TANEYTOWN - The decorated trees neatly lined the New Windsor State Bank's hallways leading up to the tellers' room, where more two- and four-foot-tall trees sat.
There were ones with pine cones and holly. Another was decorated with a Mardi Gras mask and a purple feather boa.
Lists placed next to each tree held bidders' names and the amount they were willing to pay for the adorned tree - some with gift cards attached - at the annual Holiday of Trees event sponsored by the Taneytown History Museum Committee.
Local businesses and residents decorate trees, wreaths or centerpieces and bring them to New Windsor State Bank for bidding, which lasted from Dec. 2 through Saturday. Residents could sign their name and name their price during the bank's operating hours, as well as putting coins and dollars in a jar to vote for the best-decorated item. A penny counted as one vote.
Inside New Windsor State Bank in Taneytown, Jean Brown sat in a chair facing one tree, the one she wanted. Teddy bears and red-bulb ornaments hung from its branches, and her name was on the list as the highest bidder just about a half hour before the almost two-week auction closed.
All proceeds from the event go toward the Taneytown History Museum and typically between $3,000 and $4,000 is raised, according to Jennifer Helm, history museum committee secretary and the event's chairwoman.
Brown, a history museum committee member, remembers the first Holiday of Trees about six years ago, where she shelled out slightly more than $400 for three trees.
"I was anxious for the thing to be a success," she said, "and I was really wanting those three trees."
This time, she had to wait until after 11:30 a.m. to find out if she would be able to bring home the one she had her eye on. She had to wait for others to trickle in and out - such as bank employee Lisa Monthly, who brought her parents, Bob and Betty Myers, visiting from Wyoming to view the trees.

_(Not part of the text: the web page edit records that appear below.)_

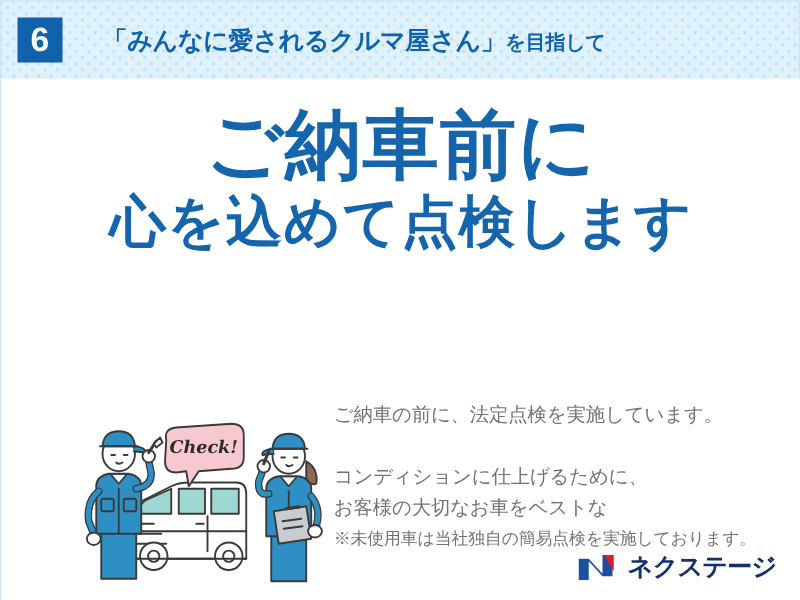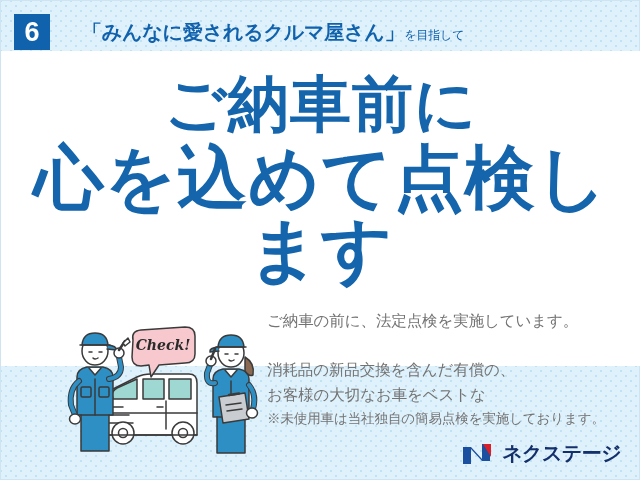"を目指して" .header-sub { font-size: 12px -> 16px; font-weight: normal -> bold }
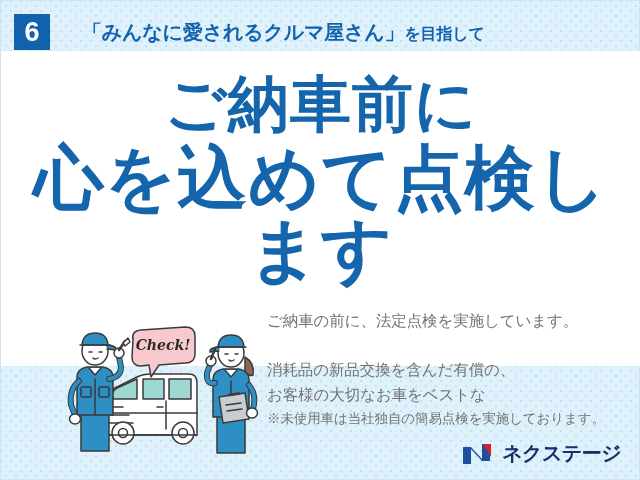"ご納車前に" .panel { height: 315px -> 417px; top: 50px -> 62px }
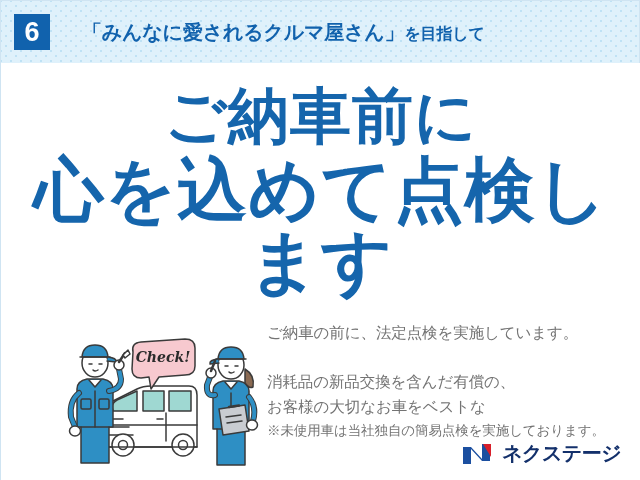"心を込めて点検します" .headline .l2 { font-size: 70px -> 45px }
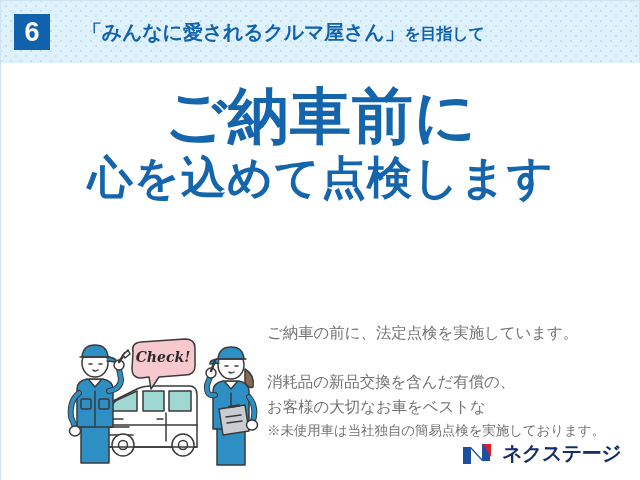"消耗品の新品交換を含んだ有償の、" span { text: 消耗品の新品交換を含んだ有償の -> コンディションに仕上げるために }
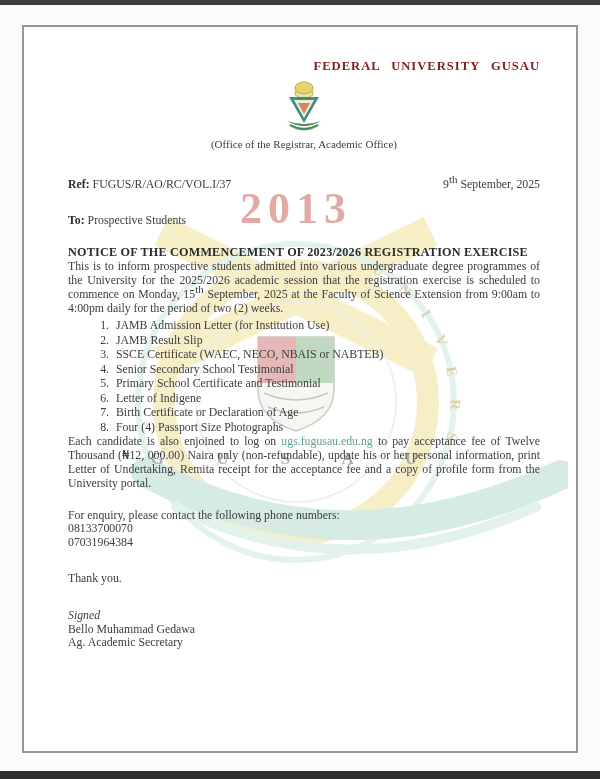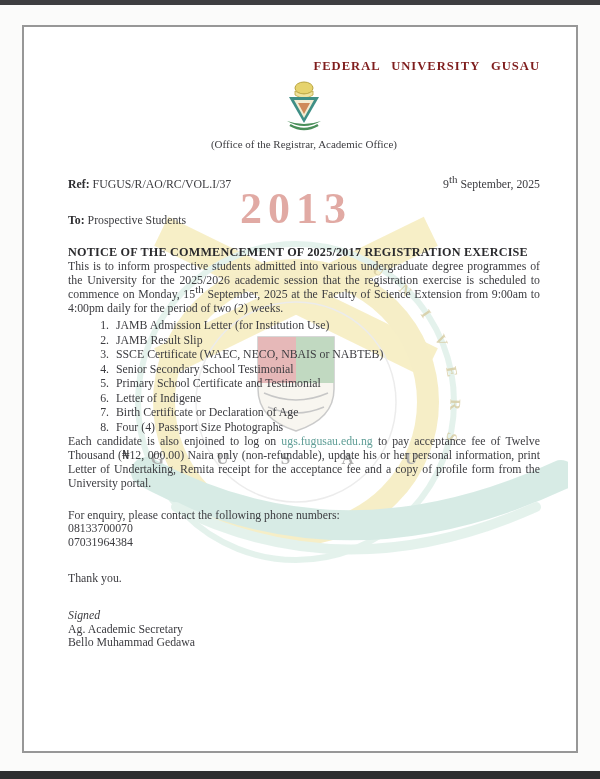"NOTICE OF THE COMMENCEMENT OF" div.notice-heading { text: 2025/2017 -> 2023/2026 }
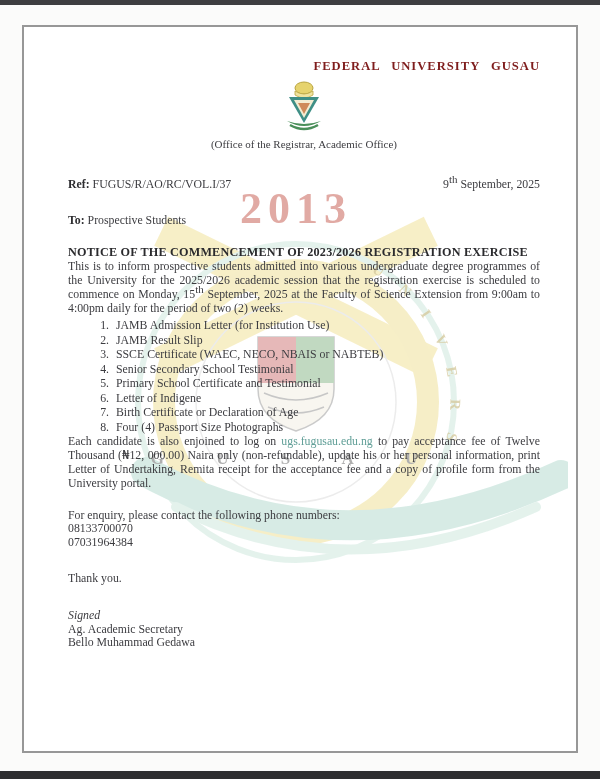"Ag. Academic Secretary" div { order: before "Bello Muhammad Gedawa" -> after "Bello Muhammad Gedawa" }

"Get them in the Christmas spirit so they'll take me shopping," she joked.
At a little before 11:30 a.m., Helm announced, "Last call for bids."
Once the clock passed 11:30 a.m., she and George Naylor, the history museum committee's chairman, collected the lists of bidders' names.
Naylor clapped to get the room's attention.
"Hear ye, hear ye," he said. "It's time to get our festivities underway."
But first, he wanted to thank the New Windsor State Bank for allowing the Taneytown History Museum Committee to use its venue for the event to help ensure the annual event was able to happen this year.
The history museum was previously housed on 24 E. Baltimore St. In September, local disability rights activist Marilynn Phillips alleged the building was not compliant with the Americans with Disabilities Act. Museum officials decided to shutter the building and are currently searching for a new home but haven't found one yet that suits the museum's needs, Naylor said.
Then Helm announced the winners of the best-decorated contest.
Her daughter, Sarah Helm, 10, smiled wide when her tree with purple cupcake ornaments won second place in the two-foot tree category. Her younger daughter, Callie Helm, 7, squealed when her two-foot tree with pink cupcake ornaments received first place.
Afterward, the names of those who bid the highest price on a tree were called, and the winners packed them in their cars that day to display in their homes that night.